■ **What needs to be done**: Please reproduce the listing verbatim, without its images.

□ □ □

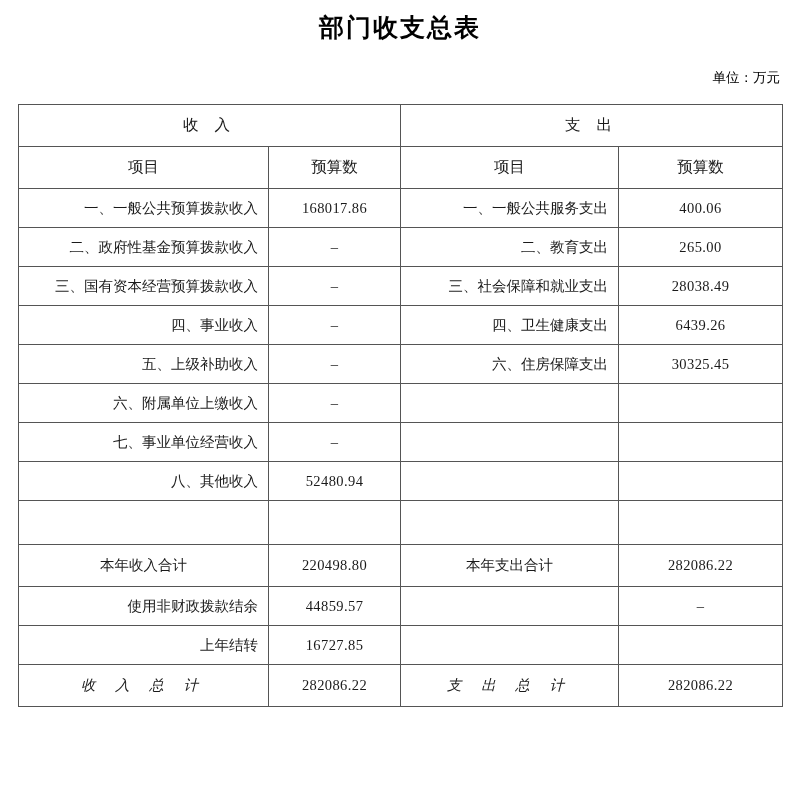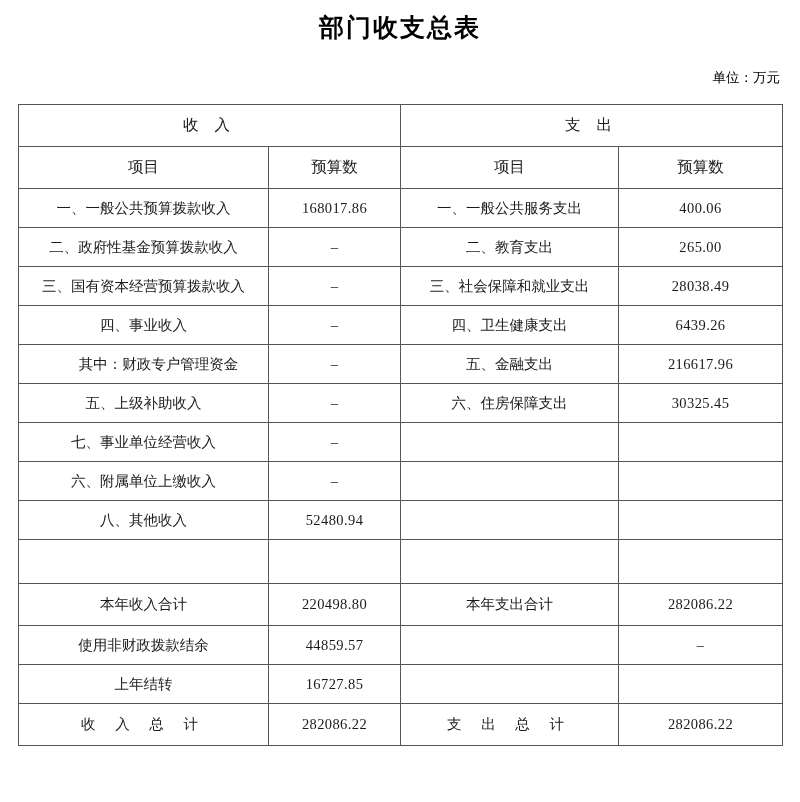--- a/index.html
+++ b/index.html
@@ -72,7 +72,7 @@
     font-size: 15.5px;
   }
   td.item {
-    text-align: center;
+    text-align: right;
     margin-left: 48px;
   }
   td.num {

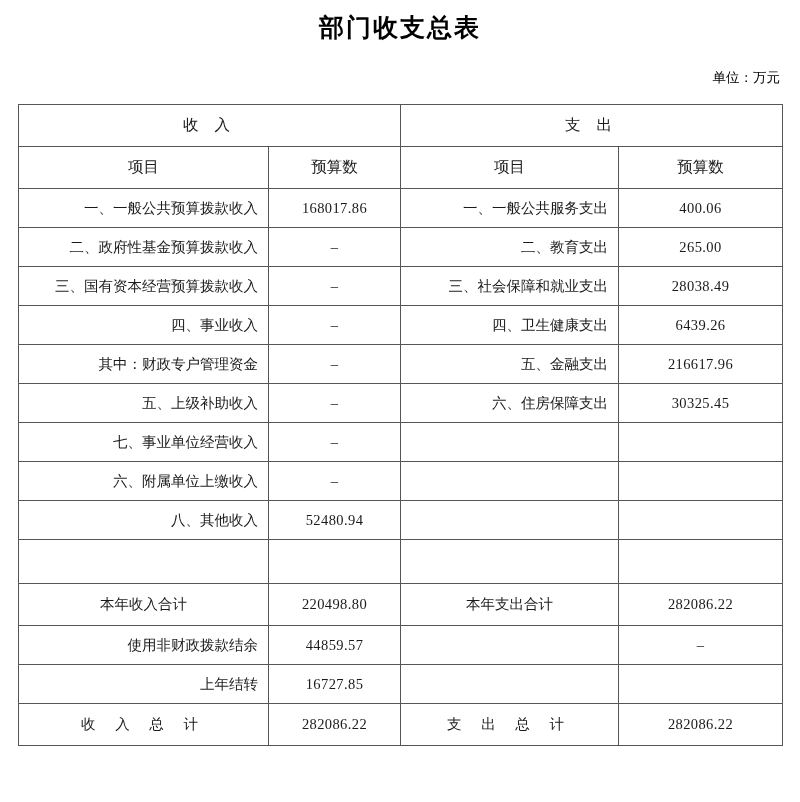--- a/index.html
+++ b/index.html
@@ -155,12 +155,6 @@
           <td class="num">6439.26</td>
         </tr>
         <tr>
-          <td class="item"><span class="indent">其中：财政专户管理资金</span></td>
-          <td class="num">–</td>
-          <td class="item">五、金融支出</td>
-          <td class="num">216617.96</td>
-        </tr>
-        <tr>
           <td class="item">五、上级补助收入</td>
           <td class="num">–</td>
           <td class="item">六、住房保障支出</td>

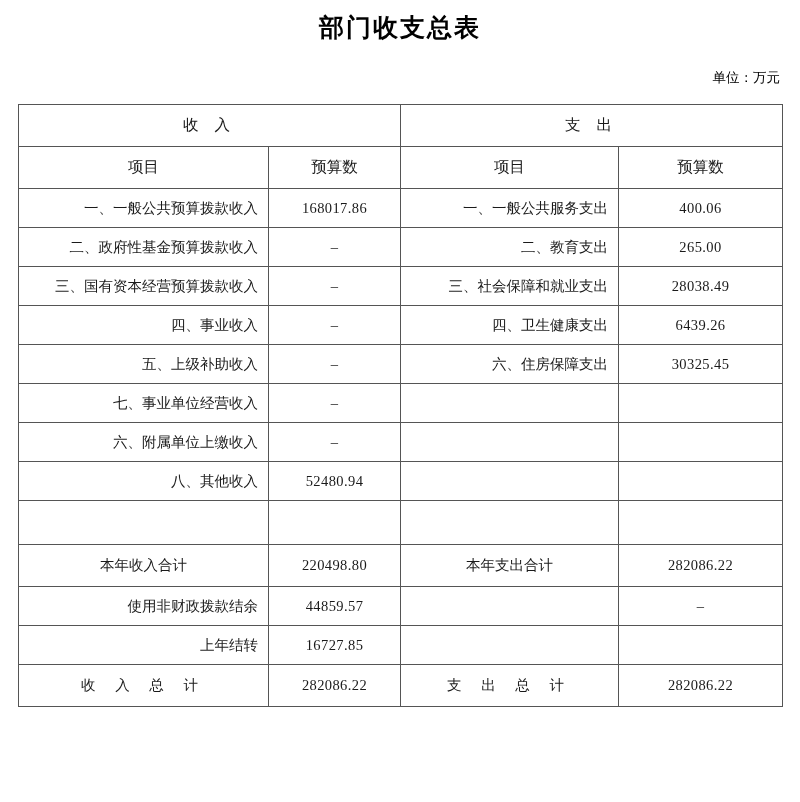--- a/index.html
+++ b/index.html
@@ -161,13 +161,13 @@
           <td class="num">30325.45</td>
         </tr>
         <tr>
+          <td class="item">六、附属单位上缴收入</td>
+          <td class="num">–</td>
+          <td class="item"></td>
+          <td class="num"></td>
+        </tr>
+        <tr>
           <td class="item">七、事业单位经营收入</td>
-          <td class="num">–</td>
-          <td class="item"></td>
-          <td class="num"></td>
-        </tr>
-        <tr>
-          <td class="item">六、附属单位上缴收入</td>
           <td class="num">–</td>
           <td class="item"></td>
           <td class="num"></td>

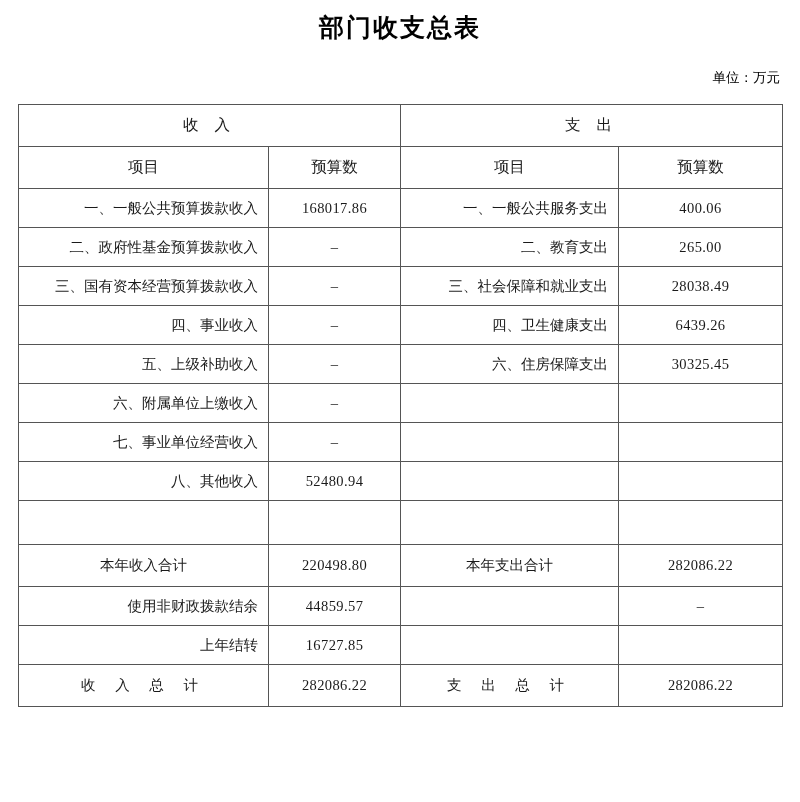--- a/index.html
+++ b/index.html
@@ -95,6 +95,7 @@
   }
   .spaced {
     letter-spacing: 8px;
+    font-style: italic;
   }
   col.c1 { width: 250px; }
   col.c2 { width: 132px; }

□ □ □

■ **Response**:
--- a/index.html
+++ b/index.html
@@ -72,7 +72,7 @@
     font-size: 15.5px;
   }
   td.item {
-    text-align: center;
+    text-align: right;
     margin-left: 48px;
   }
   td.num {

--- a/index.html
+++ b/index.html
@@ -155,12 +155,6 @@
           <td class="num">6439.26</td>
         </tr>
         <tr>
-          <td class="item"><span class="indent">其中：财政专户管理资金</span></td>
-          <td class="num">–</td>
-          <td class="item">五、金融支出</td>
-          <td class="num">216617.96</td>
-        </tr>
-        <tr>
           <td class="item">五、上级补助收入</td>
           <td class="num">–</td>
           <td class="item">六、住房保障支出</td>

--- a/index.html
+++ b/index.html
@@ -161,13 +161,13 @@
           <td class="num">30325.45</td>
         </tr>
         <tr>
+          <td class="item">六、附属单位上缴收入</td>
+          <td class="num">–</td>
+          <td class="item"></td>
+          <td class="num"></td>
+        </tr>
+        <tr>
           <td class="item">七、事业单位经营收入</td>
-          <td class="num">–</td>
-          <td class="item"></td>
-          <td class="num"></td>
-        </tr>
-        <tr>
-          <td class="item">六、附属单位上缴收入</td>
           <td class="num">–</td>
           <td class="item"></td>
           <td class="num"></td>

--- a/index.html
+++ b/index.html
@@ -95,6 +95,7 @@
   }
   .spaced {
     letter-spacing: 8px;
+    font-style: italic;
   }
   col.c1 { width: 250px; }
   col.c2 { width: 132px; }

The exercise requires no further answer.